Airline passengers in Nigeria have commended the Asset Management Corporation of Nigeria (AMCON) on its intervention in two of Nigeria’s failing carriers, Arik Air and Aero.
They specifically praised the on-time-performance (OTP) of Arik since the intervention.
AMCON took over the management of the airline in February 2017 following a huge debt profile to AMCON and other creditors around the globe, a development in the aviation industry that saved the collapse of yet another airline as well as thousands of jobs in the country.
A good number of passengers who spoke at the Arik terminal at the Lagos local airport wing, Ikeja said it was refreshing to see that all the delays and flight cancellations, which Arik was known for before AMCON came have all regularized to the extent that Arik is now the number one when it comes to keeping to flight time schedules.
One of the passengers said, “Whatever magic that AMCON did at the place is commendable. Initially, when AMCON intervened, some of us were skeptical but the truth must be told, they (AMCON) have done really well with their involvement in Arik because things have really improved.”
He also singled out Aero Contractors for mentioning in commending AMCON, saying that there is hope for aviation in the country.
“I think other operators should understudy whatever model AMCON used to revive the two very important airlines because without them this two critical airlines would have become history like many others before them,” he noted.
Aero Contractors airlines, like Arik is also under the receivership of AMCON and has made history by conducting the first C-check on a Boeing B373. It also recently extended its maintenance hangar so that it could effectively take in a Boeing 737 aircraft and it is partnering with A J Walters of the United Kingdom for tooling and spares, the South Africa Airways Technical and other international maintenance organisations to ensure that its aircraft maintenance facility is in line with global standards.

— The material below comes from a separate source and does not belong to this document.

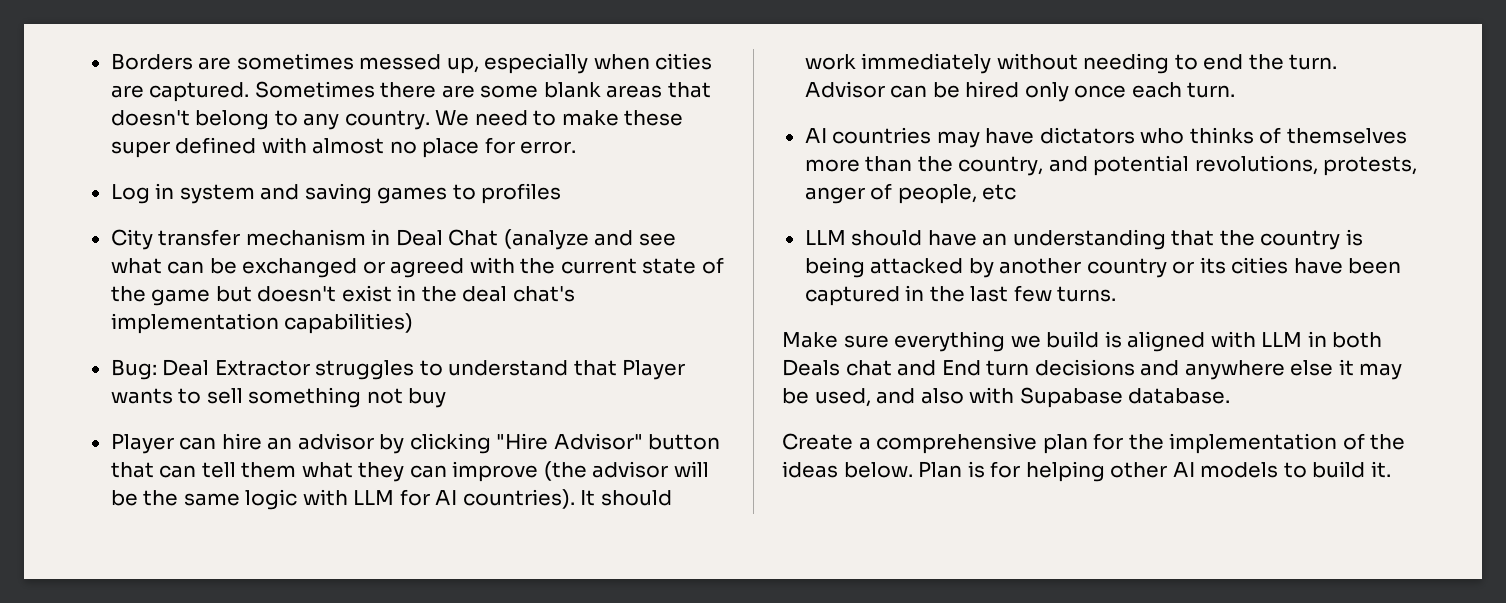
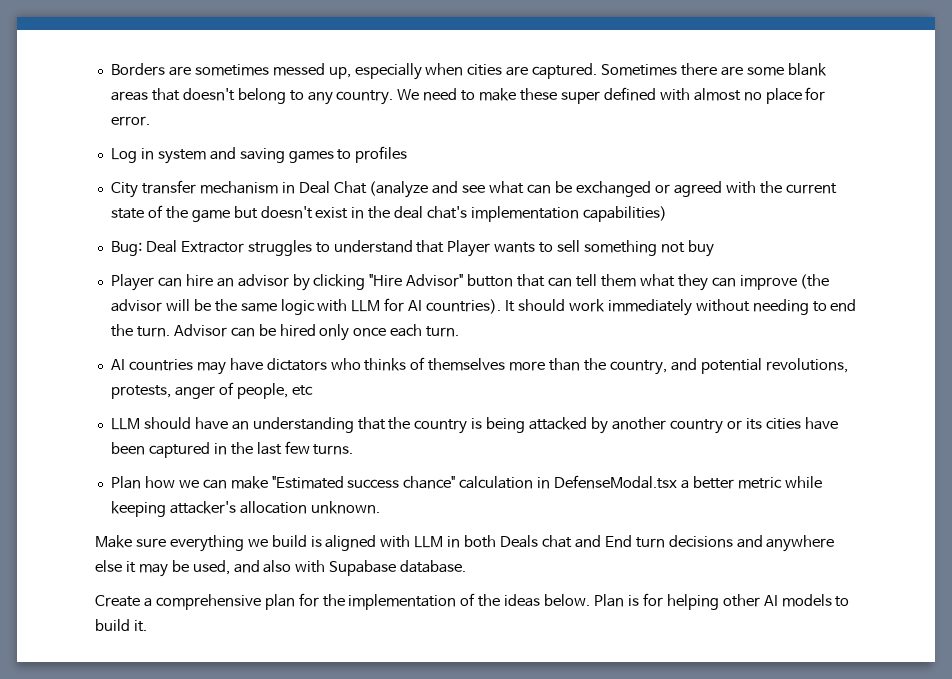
+ Plan how we can make "Estimated success chance" calculation in DefenseModal.tsx a better metric while keeping attacker's allocation unknown.

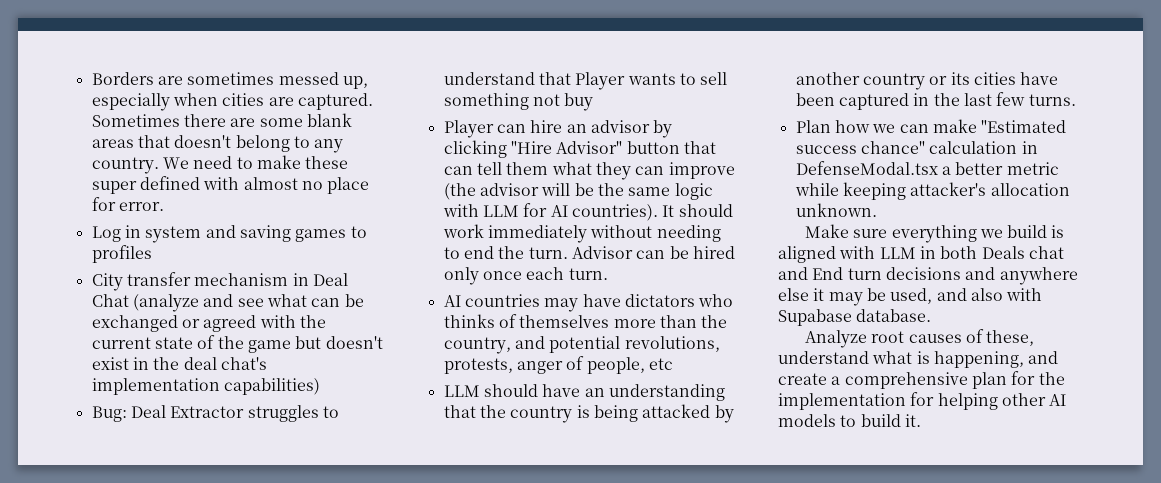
- Create a comprehensive plan for the implementation of the ideas below. Plan is for helping other AI models to build it.
+ Analyze root causes of these, understand what is happening, and create a comprehensive plan for the implementation for helping other AI models to build it.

For years the airline has been conducting maintenance on helicopters and Bombardier Dash 8 aircraft up to D and C check respectively. The airline also hopes to secure European Aviation Safety Agency (EASA) and the US Federal Aviation Administration (FAA) certification before the middle of next year.
The implication of this is that other airlines in Nigeria would save a lot of money by making use of Aero facilities for their C-checks instead of doing so abroad.